Guinness is a special beer for me and some of my family members. There are various times and places when it is the only drink I could have, especially on a trip to watch non-league football in October (post coming in January.) Therefore, I was genuinely thrilled to be invited over by Diageo for International Stout Day to visit the Storehouse and Open Gate breweries. It meant a little more to me and was probably the first time my mum thought that a beer blog could exist for more than just an excuse to drink.
However, in an unintentional middle finger to the Guinness family, it is the Murphy’s Irish Stout I had in Dublin that was really special. Murphy’s is the drink that was always in my Nan’s cupboard and often my mother’s. It is also rarely seen on draught over here now. It was once permanently on in Stalybridge Buffet Bar. It (and here I would say the phrase “rather randomly”) was on in the downstairs bar of Oceana, Leeds when I was a student, leading me to lead my way through the throngs of Vodka-Red Bull drinkers with a pint of poorly kept keg in hand.
It was in O'Neill's on Suffolk Street in Dublin that I truly enjoyed this beer for the first time in a good while. No, it was not the best stout that I had that day, never mind last year but sometimes beer means something a little more.
As each year passes it seems more likely that one cannot be without loss. It comes in many guises, entangled in the family trees and paths that you lead. Every now and then they intertwine with beer and I felt that this year. You don’t want beers to remind you of loss, like places that you can no longer bring yourself to visit or songs that can’t be listened to. Instead, it is nice to have beers that bring memory, reflection and a little toast.
That wasn’t the intention with the recipe form Brass Catle of this American Brown Ale. But for two moments in Hemsley House in November, I had the chance to miss somebody recently gone. The beer is a tasty example of a style not seen enough at present in the UK beer scene and you should take the opportunity to try some.

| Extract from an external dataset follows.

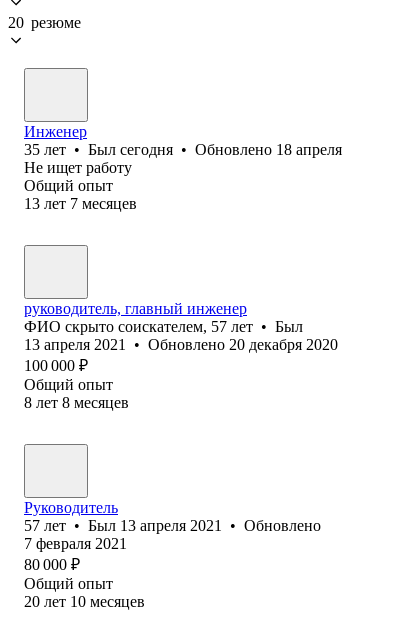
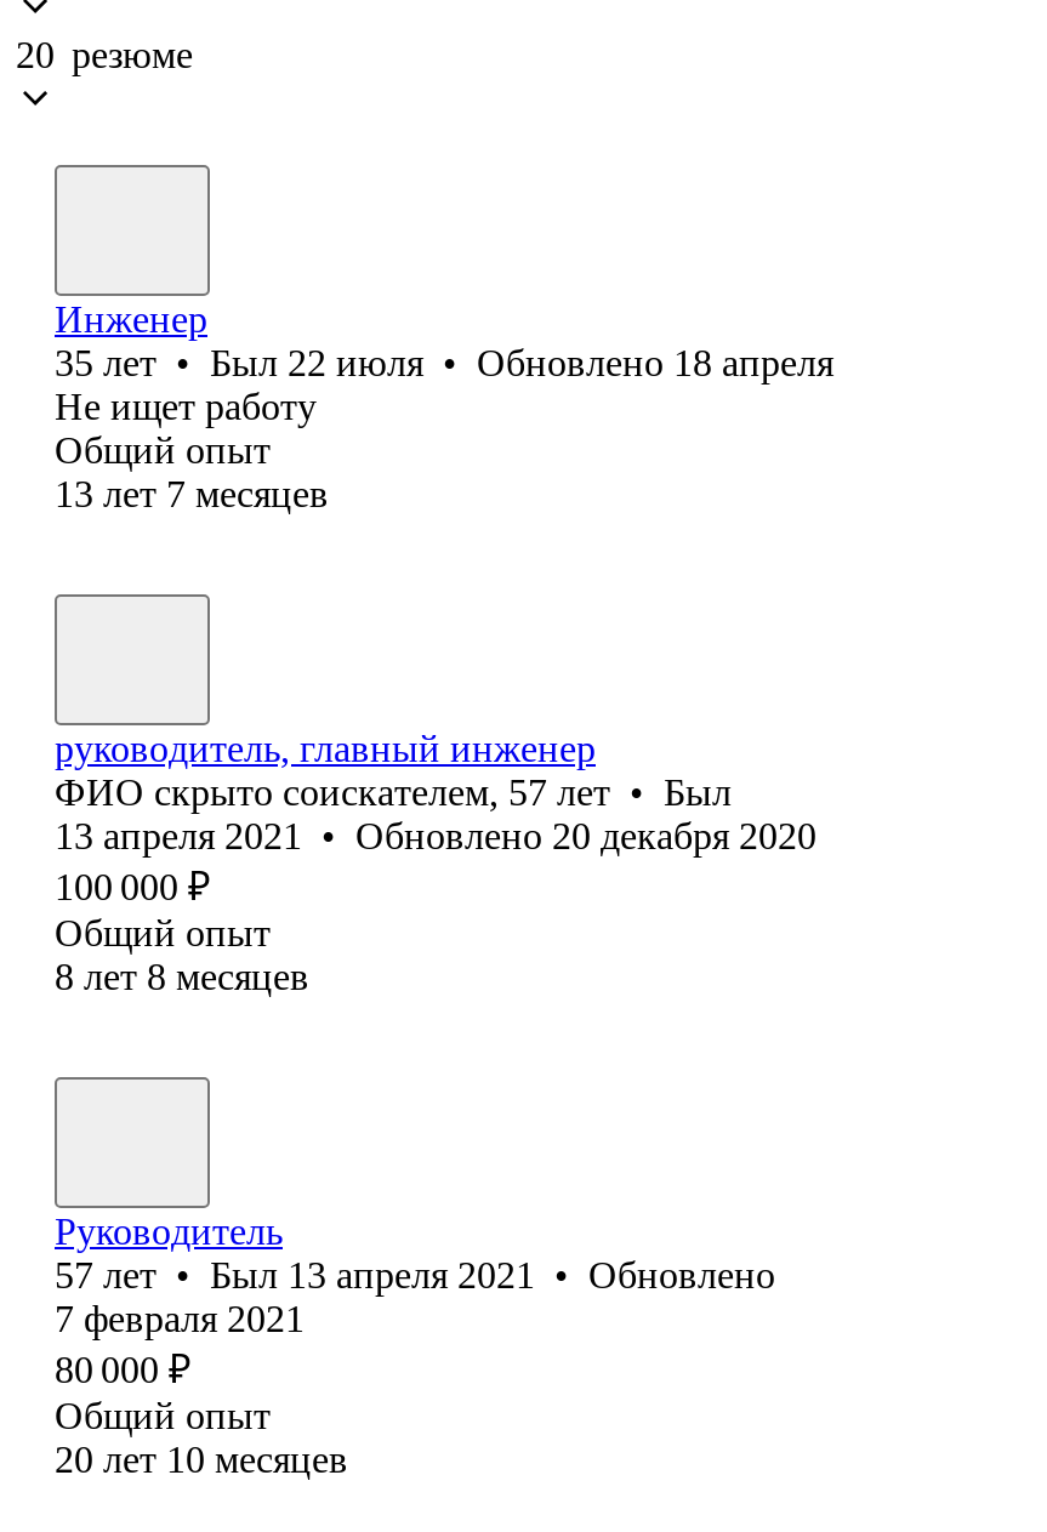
[24,141,342,158] 35 лет • Был сегодня • Обновлено 18 апреля -> [55,342,833,383] 35 лет • Был 22 июля • Обновлено 18 апреля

For me, it represents a moment, a place and a good friend. That makes it a beer of the year contender for me.
A little more detailed than anybody needed this year but those were the beers that made last year extra special. Part two will look at the breweries, events and ... ahem .... communicators I enjoyed in 2019. I would like to tell you it will be some time tomorrow but the likelihood it will be in March. Cheers.